Exercise brief:
From the listing below, pull each line that includes "BLOCK".

Extracted entries:
__________________________________________________

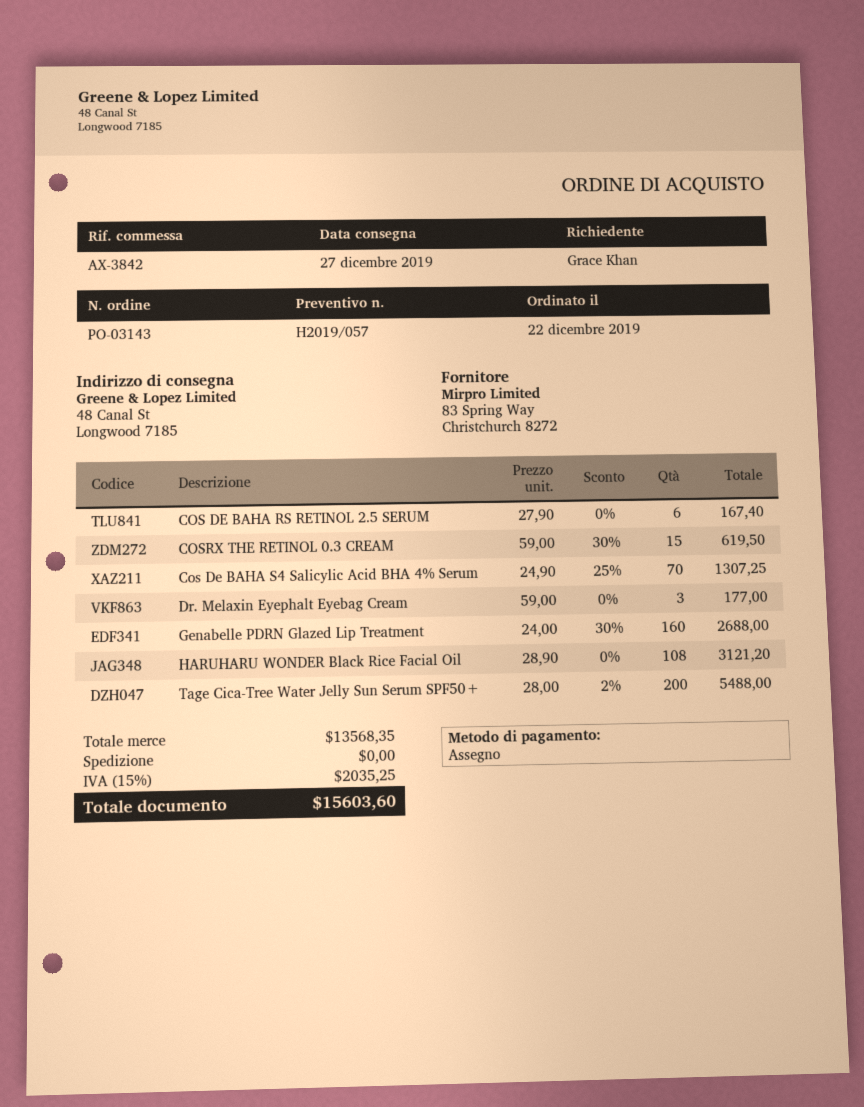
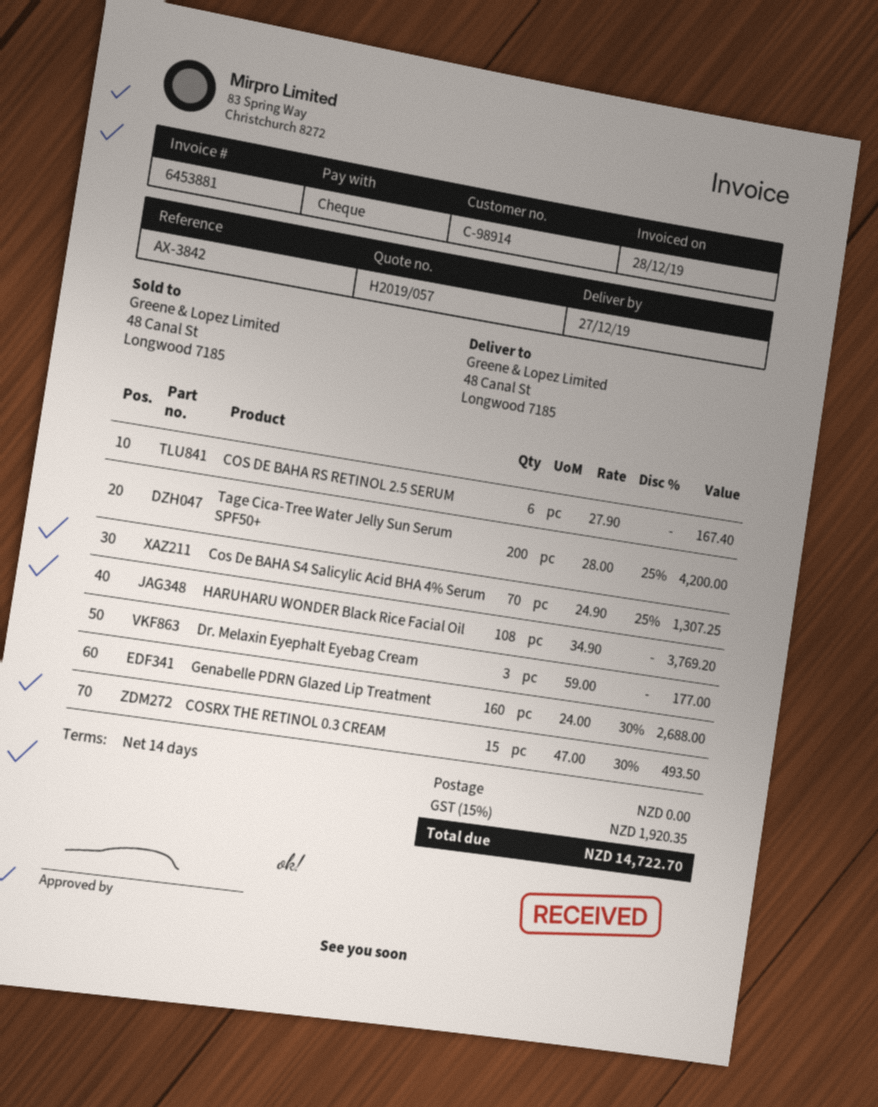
COSRX THE RETINOL 0.3 CREAM: 15 x 59.00 - 30% = 619.50 -> 15 x 47.00 - 30% = 493.50
HARUHARU WONDER Black Rice Facial Oil: 108 x 28.90 = 3121.20 -> 108 x 34.90 = 3769.20
Tage Cica-Tree Water Jelly Sun Serum SPF50+: 200 x 28.00 - 2% = 5488.00 -> 200 x 28.00 - 25% = 4200.00
tax: 15% = 2035.25 -> 15% = 1920.35
total: 15603.60 -> 14722.70

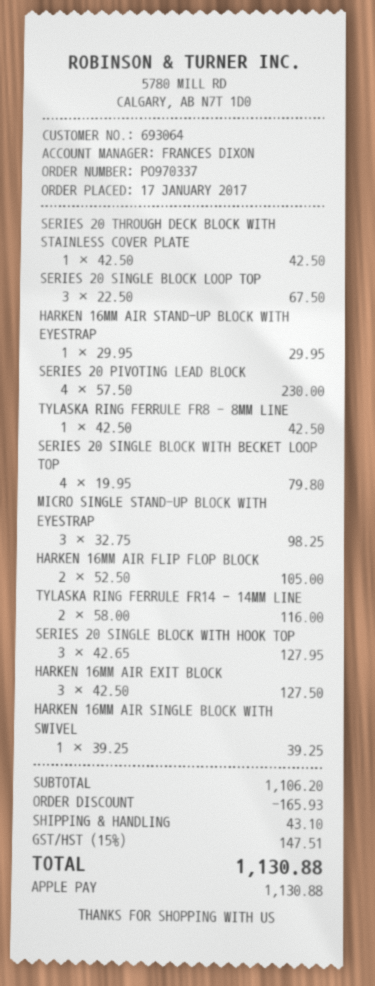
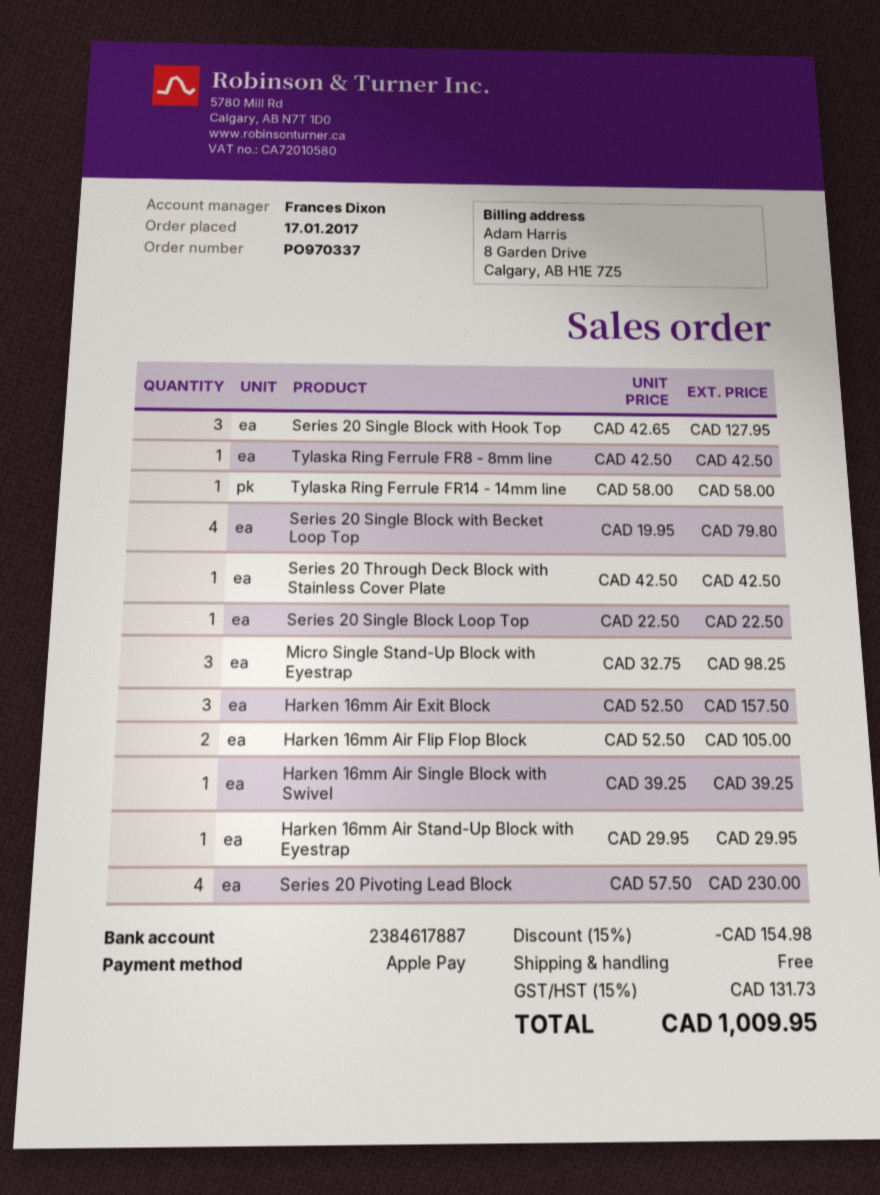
SERIES 20 SINGLE BLOCK LOOP TOP: 3 x 22.50 = 67.50 -> 1 x 22.50 = 22.50
TYLASKA RING FERRULE FR14 - 14MM LINE: 2 x 58.00 = 116.00 -> 1 x 58.00 = 58.00
HARKEN 16MM AIR EXIT BLOCK: 3 x 42.50 = 127.50 -> 3 x 52.50 = 157.50
discount: 165.93 -> 154.98
shipping: 43.10 -> 0.00
tax: 15% = 147.51 -> 15% = 131.73
total: 1130.88 -> 1009.95

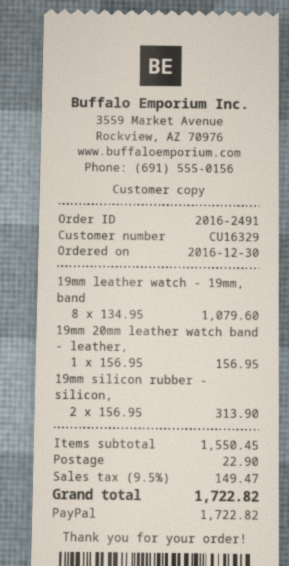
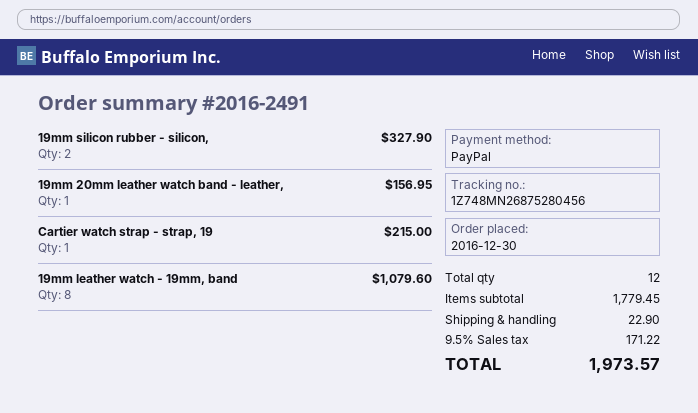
19mm silicon rubber - silicon,: 2 for 313.90 -> 2 for 327.90
Cartier watch strap - strap, 19: none -> 1 for 215.00
subtotal: 1550.45 -> 1779.45
tax: 9.5% = 149.47 -> 9.5% = 171.22
total: 1722.82 -> 1973.57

__________________________________________________

Response area:
SERIES 20 SINGLE BLOCK LOOP TOP: 3 x 22.50 = 67.50 -> 1 x 22.50 = 22.50
HARKEN 16MM AIR EXIT BLOCK: 3 x 42.50 = 127.50 -> 3 x 52.50 = 157.50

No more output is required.